There are about $300,000 dollars in the project currently, and Hartman said it would be easy to put another $500,000 in, as well. He said that as tenants come in to the development, plans for further development at the site will continue.
To ensure that the lots facing the city entrance are kept orderly, he said that the city will be closely vetting companies wishing to relocate to those particular lots. He said that executive-level people from companies such as British Petroleum have already been in the area scouting for potential new locations.
Hartman said that he originally thought the industrial park was a bad choice for the community because it was expensive. Now, he has mostly changed his mind because the project fills a niche and provides a good opportunity for residents in the area.
"I'm excited about it," Hartman said.
Hartman said that the county is also in the early planning stages for an airport to replace the current Lane County Airport on the northwest side of town. He said that the plan is to have a 4,000- to 5,000-foot runway at the new airport to allow pilots to more easily take off and land, something he said is somewhat tricky at the cramped conditions at the current airport. He said the issue originally was brought up about a year ago.
Hamilton County is expecting a new restaurant on its Main Street soon, according to Hamilton County Economic Development Director John Kennedy. The family owned restaurant, named "Porky's," began construction a month ago and will be located on the corner of Kansas Highway 27 and U.S. Highway 50.
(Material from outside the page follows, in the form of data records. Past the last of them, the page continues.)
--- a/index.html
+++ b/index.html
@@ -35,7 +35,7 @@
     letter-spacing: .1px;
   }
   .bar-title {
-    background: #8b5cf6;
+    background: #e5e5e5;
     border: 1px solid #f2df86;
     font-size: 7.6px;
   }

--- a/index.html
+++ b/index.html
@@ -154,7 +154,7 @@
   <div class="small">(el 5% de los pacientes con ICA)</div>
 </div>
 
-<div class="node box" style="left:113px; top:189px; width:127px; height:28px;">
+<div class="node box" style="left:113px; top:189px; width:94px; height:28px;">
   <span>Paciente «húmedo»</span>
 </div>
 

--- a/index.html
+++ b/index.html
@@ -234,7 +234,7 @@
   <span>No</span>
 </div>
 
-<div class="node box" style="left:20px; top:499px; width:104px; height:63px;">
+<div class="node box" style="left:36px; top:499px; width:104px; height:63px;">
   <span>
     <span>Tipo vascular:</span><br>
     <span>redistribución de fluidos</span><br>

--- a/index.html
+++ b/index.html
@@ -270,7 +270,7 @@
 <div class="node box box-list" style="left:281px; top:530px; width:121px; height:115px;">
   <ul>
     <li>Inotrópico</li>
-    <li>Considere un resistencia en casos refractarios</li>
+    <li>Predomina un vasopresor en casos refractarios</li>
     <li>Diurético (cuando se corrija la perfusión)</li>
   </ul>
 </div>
Kennedy said the development is significant because it will bring a needed economic boost to the downtown area.
"It cleans up the area and makes the town look more attractive," Kennedy said.
Other developments for Hamilton County include a new bathroom facility and picnic shelter at the Sam's Pond Park. The shelter was donated by the local Rotary Club and was erected at the end of last year, with the bathrooms installed a few weeks ago.
Two new lodging facilities for Hamilton County also opened in the fall of last year, filling what Kennedy said was a need for the county. The Trail City Bed and Breakfast opened in Coolidge and The Loft opened in downtown Syracuse.